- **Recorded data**
--- --- ---
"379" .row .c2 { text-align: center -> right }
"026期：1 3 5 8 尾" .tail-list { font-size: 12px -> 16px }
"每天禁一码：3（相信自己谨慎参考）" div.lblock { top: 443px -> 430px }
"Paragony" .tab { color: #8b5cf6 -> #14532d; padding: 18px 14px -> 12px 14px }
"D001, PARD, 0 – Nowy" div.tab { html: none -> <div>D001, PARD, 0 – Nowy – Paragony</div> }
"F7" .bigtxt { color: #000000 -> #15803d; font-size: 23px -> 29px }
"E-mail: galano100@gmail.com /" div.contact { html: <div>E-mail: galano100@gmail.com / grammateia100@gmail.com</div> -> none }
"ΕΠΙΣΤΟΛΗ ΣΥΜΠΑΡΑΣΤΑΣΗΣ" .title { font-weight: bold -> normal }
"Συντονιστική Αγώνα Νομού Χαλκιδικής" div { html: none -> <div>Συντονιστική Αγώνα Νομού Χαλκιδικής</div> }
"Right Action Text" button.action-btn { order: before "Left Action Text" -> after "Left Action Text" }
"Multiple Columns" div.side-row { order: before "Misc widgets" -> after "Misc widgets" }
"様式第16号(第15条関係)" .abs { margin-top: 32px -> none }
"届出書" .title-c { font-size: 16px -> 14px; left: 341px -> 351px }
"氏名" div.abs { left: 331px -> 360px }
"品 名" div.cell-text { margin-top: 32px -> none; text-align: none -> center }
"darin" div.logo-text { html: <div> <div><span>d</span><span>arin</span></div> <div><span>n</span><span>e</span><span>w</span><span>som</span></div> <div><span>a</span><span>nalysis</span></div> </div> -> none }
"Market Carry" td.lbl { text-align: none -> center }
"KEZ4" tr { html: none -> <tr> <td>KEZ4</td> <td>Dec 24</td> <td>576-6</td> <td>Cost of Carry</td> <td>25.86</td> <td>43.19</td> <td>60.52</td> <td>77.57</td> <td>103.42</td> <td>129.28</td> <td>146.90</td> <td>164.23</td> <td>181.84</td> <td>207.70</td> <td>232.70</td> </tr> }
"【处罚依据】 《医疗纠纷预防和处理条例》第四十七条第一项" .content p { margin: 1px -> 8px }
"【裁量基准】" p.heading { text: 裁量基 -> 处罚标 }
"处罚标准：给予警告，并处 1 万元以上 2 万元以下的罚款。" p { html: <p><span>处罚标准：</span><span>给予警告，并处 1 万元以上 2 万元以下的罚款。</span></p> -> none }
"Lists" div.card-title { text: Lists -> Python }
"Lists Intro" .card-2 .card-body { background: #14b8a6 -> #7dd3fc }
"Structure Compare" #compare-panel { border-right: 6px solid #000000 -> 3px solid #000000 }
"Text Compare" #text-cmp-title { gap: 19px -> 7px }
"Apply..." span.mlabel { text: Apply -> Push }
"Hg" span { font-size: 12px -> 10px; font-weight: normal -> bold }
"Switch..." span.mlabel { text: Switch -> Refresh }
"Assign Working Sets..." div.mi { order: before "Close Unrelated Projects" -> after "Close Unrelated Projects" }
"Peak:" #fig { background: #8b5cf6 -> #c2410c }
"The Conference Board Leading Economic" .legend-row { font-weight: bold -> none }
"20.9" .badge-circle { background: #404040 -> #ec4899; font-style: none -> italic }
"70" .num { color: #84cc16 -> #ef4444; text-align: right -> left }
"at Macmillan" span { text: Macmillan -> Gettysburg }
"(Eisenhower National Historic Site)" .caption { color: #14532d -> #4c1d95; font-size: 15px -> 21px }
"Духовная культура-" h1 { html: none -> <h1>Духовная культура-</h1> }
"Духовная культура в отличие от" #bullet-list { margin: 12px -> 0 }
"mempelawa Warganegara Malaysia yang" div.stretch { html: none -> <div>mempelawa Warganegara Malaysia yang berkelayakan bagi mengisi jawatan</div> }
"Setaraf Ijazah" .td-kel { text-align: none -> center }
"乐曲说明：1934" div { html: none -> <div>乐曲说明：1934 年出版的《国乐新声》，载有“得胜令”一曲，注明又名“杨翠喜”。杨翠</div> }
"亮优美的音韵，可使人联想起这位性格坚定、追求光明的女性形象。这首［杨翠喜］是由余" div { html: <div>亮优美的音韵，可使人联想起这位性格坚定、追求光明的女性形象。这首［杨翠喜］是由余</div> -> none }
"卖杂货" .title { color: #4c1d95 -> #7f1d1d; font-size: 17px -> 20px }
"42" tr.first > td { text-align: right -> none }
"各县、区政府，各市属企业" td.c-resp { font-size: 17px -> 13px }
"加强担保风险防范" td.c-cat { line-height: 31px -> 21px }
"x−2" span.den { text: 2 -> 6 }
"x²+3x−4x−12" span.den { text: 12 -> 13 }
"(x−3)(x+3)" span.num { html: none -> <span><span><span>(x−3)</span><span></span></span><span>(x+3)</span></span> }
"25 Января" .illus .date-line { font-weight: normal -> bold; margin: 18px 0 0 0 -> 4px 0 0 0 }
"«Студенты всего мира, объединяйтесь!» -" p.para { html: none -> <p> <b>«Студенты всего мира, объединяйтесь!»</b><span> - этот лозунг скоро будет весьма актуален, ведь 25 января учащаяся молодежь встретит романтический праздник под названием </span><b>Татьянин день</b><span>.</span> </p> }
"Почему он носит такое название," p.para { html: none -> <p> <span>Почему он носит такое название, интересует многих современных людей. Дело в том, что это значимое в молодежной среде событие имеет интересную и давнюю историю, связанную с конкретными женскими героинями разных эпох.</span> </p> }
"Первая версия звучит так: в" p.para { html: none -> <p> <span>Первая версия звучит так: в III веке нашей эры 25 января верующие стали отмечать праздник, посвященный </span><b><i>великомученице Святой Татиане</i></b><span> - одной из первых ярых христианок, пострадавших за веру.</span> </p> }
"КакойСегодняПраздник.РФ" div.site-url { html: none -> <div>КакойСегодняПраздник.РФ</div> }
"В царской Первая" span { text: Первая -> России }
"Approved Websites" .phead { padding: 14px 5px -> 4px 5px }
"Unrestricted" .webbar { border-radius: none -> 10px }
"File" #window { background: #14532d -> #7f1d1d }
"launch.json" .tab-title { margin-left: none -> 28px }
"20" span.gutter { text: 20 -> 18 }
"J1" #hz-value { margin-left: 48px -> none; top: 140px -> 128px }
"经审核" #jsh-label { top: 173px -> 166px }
--- --- ---
- **What is expected**
From the records above, copy every line that includes the word "card".

- **Output for this task**
"Lists" div.card-title { text: Lists -> Python }
"Lists Intro" .card-2 .card-body { background: #14b8a6 -> #7dd3fc }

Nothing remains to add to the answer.